In several statements issued over the last year, Chairman Glick clearly set forth his expectations that the holder of a certificate of public convenience and necessity must satisfy and fully comply with each and every condition in the certificate. Failure to adequately fulfill those responsibilities may result in (1) a referral to FERC OE for civil penalties, and/or (2) the revocation of the certificate of public convenience and necessity.

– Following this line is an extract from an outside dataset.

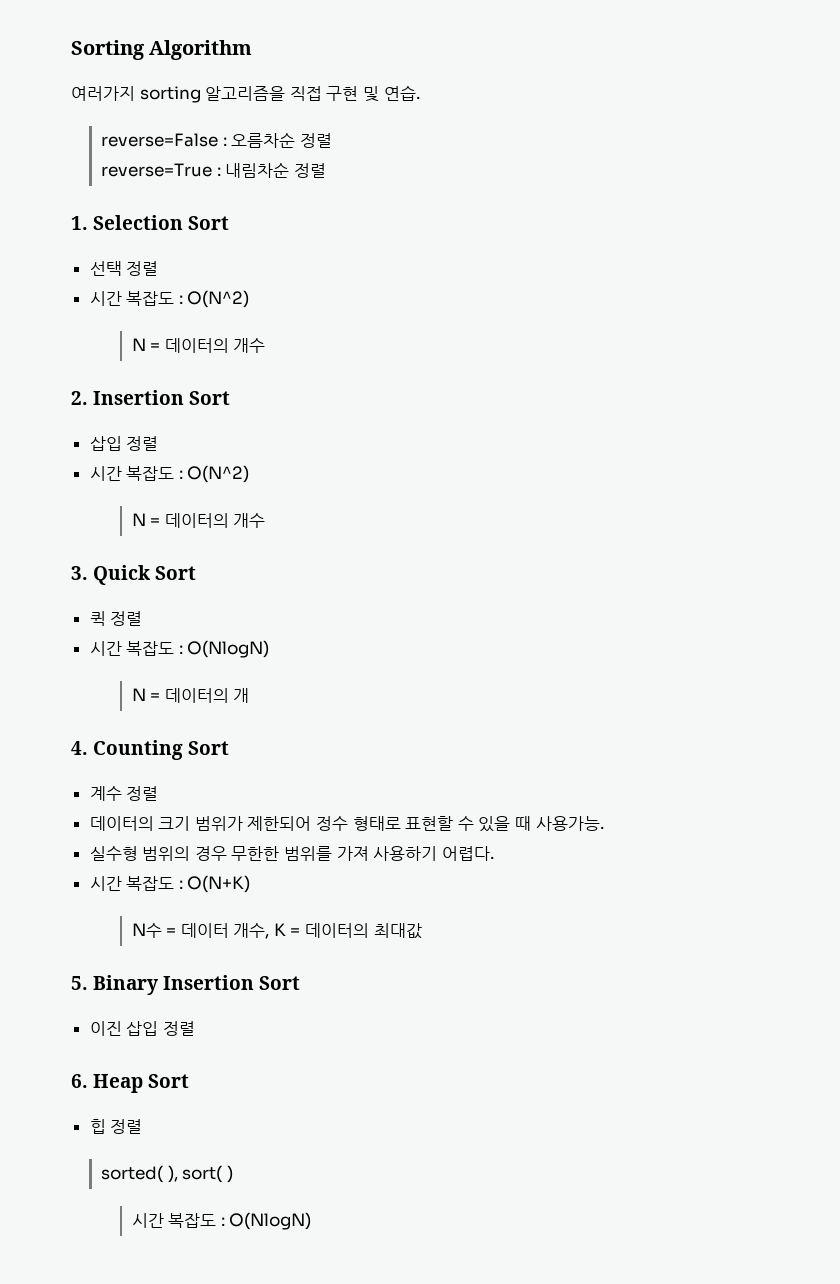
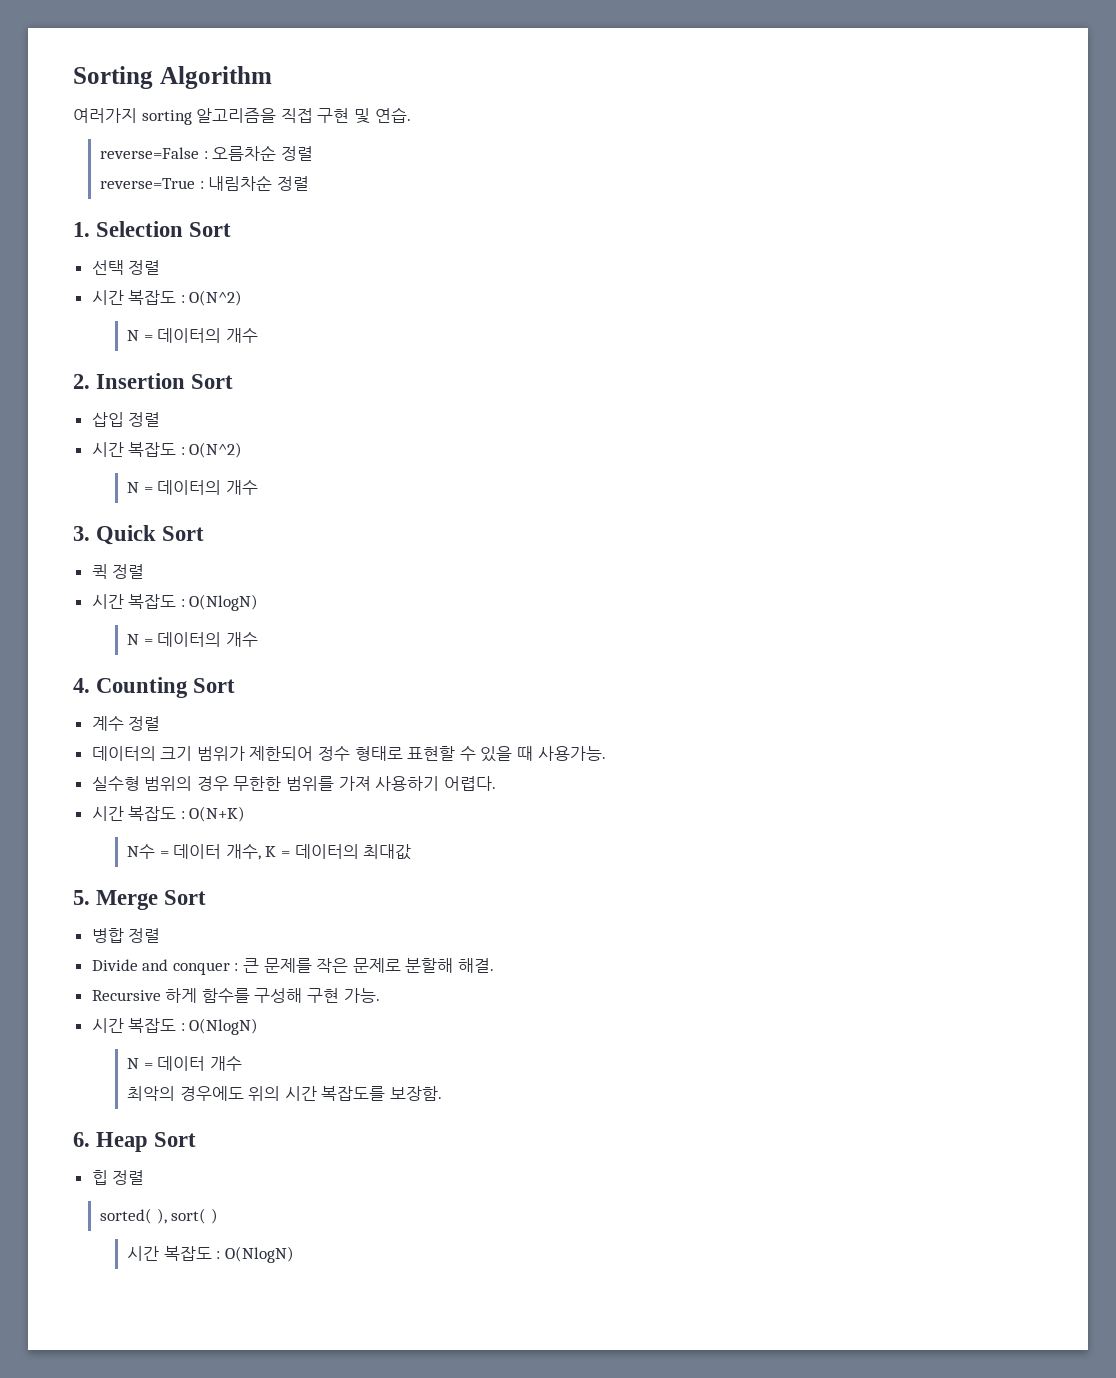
[233,688,250,703] 개 -> [225,632,258,647] 개수
[93,975,301,995] [89,1021,195,1036] Binary Insertion Sort // 이진 삽입 정렬 -> [96,890,207,910] [91,928,161,943] [91,958,495,975] [91,988,380,1003] [91,1018,259,1035] [127,1056,242,1071] [127,1086,442,1101] Merge Sort // 병합 정렬 // Divide and conquer : 큰 문제를 작은 문제로 분할해 해결. // Recursive 하게 함수를 구성해 구현 가능. // 시간 복잡도 : O(NlogN) // N = 데이터 개수 // 최악의 경우에도 위의 시간 복잡도를 보장함.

For example, in December 2021, the Commission ordered a pipeline company to show cause why it had not violated the environmental conditions of its certificate requiring environmental remediation of the right-of-way along the project. The Commission also referred the matter to OE for further investigation and, as appropriate, further Commission action that could include the assessment of civil penalties and other remedies. Chairman Glick acknowledged that progress had been made on the required restoration but stated that the Commission’s show cause order and referral to FERC OE “demonstrate that the Commission takes violations of environmental conditions set forth in its certificates seriously and dutifully considers and responds to the concerns and complaints of landowners.”

The Commission recently directed another pipeline to demonstrate why it should not be assessed a civil penalty for allegedly including diesel fuel and other toxic substances and unapproved additives in the drilling mud during its horizontal directional drilling (HDD) operation, failing to adequately monitor the right-of-way at the site of the HDD operation, and improperly disposing of inadvertently released drilling mud that was contaminated with diesel fuel and hydraulic oil.

We expect FERC OE to continue its efforts toward investigating and pursuing enforcement actions involving threats to the nation’s energy infrastructure, environment, and surrounding communities as well as noncompliance with the conditions set forth in a certificate of public convenience and necessity. As outlined in FERC’s Revised Policy Statement on Enforcement, among the factors that FERC OE examines in determining the seriousness of a violation are whether there was harm caused by the violation, loss of life, injury, or endangerment to persons, or damage to property or the environment.

With the Commission’s heightened focus on environmental impacts and environmental justice and the Updated Certificate Policy Statement, it is possible that the Commission will impose more extensive conditions in its certificates of public convenience and necessity. Additional conditions will require developers to exhibit further diligence in their compliance efforts to avoid any action initiated by FERC OE.